◆ **What to produce**
When you reach the line containing "- functional programming" in the records below, start copying exactly, and stop once you have copied the line containing "cpu computer design".

◆ **Data under study**
+ + + +
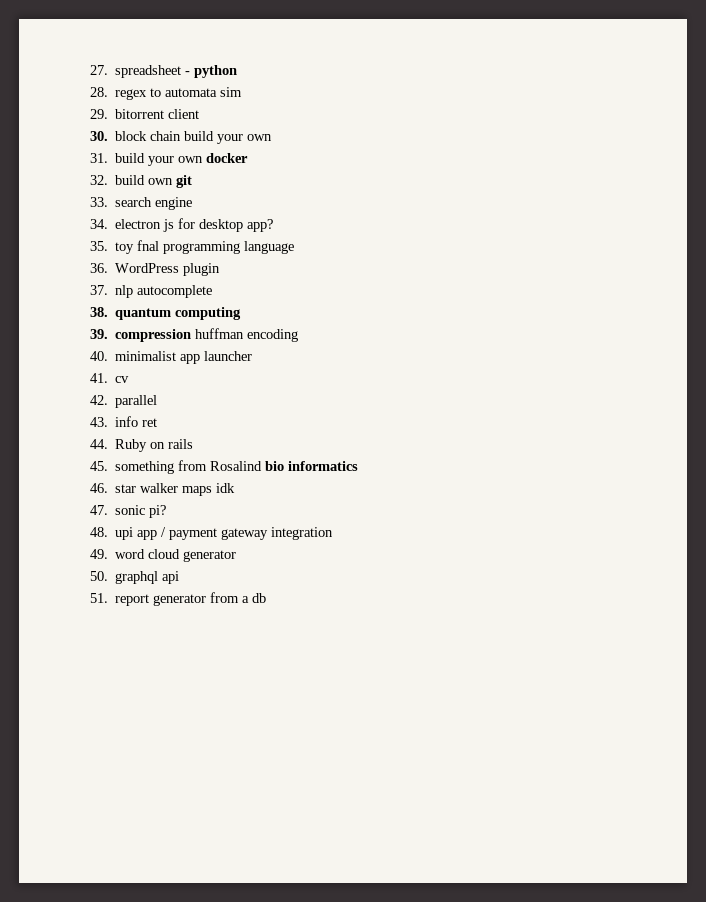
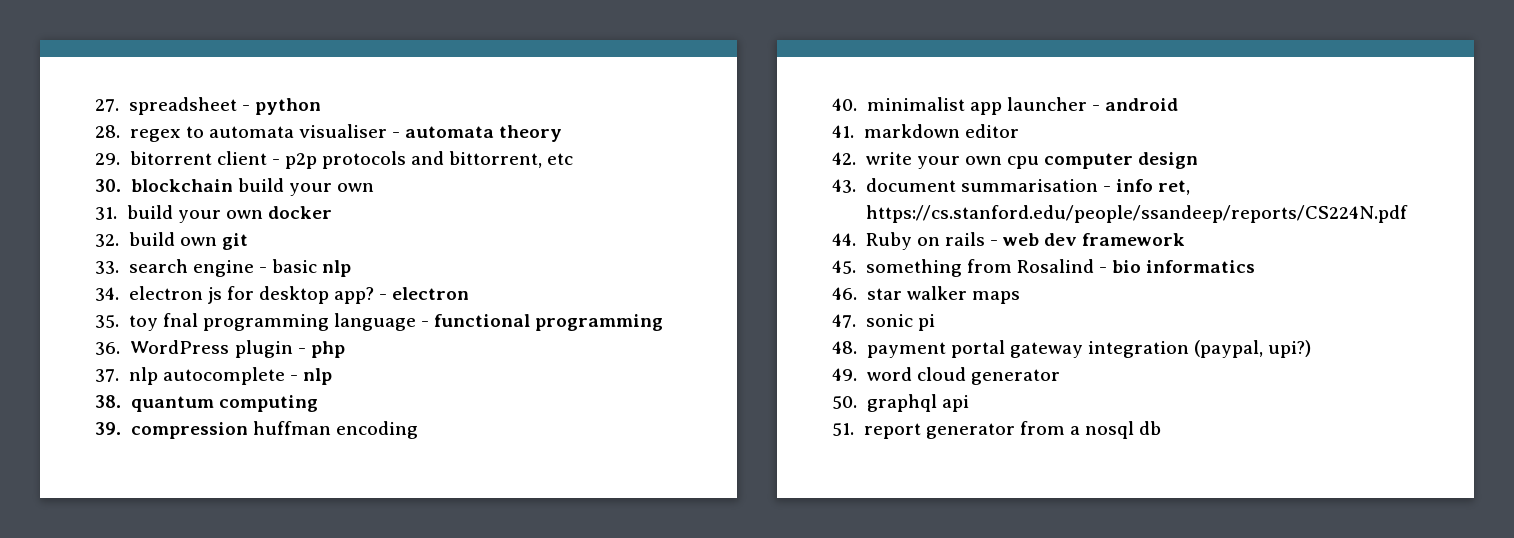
- 28. regex to automata sim
+ 28. regex to automata visualiser - automata theory
- 29. bitorrent client
+ 29. bitorrent client - p2p protocols and bittorrent, etc
- 30. block chain build your own
+ 30. blockchain build your own
- 33. search engine
+ 33. search engine - basic nlp
+ - electron
- 35. toy fnal programming language
+ 35. toy fnal programming language - functional programming
- 36. WordPress plugin
+ 36. WordPress plugin - php
- 37. nlp autocomplete
+ 37. nlp autocomplete - nlp
- 40. minimalist app launcher
+ 40. minimalist app launcher - android
- 41. cv
+ 41. markdown editor
- 42. parallel
- 43. info ret
+ 42. write your own cpu computer design
+ 43. document summarisation - info ret, https://cs.stanford.edu/people/ssandeep/reports/CS224N.pdf
- 44. Ruby on rails
+ 44. Ruby on rails - web dev framework
- 45. something from Rosalind bio informatics
+ 45. something from Rosalind - bio informatics
- 46. star walker maps idk
+ 46. star walker maps
- 47. sonic pi?
+ 47. sonic pi
- 48. upi app / payment gateway integration
+ 48. payment portal gateway integration (paypal, upi?)
- 51. report generator from a db
+ 51. report generator from a nosql db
+ + + +
◆ **Problem solution**
+ 35. toy fnal programming language - functional programming
- 36. WordPress plugin
+ 36. WordPress plugin - php
- 37. nlp autocomplete
+ 37. nlp autocomplete - nlp
- 40. minimalist app launcher
+ 40. minimalist app launcher - android
- 41. cv
+ 41. markdown editor
- 42. parallel
- 43. info ret
+ 42. write your own cpu computer design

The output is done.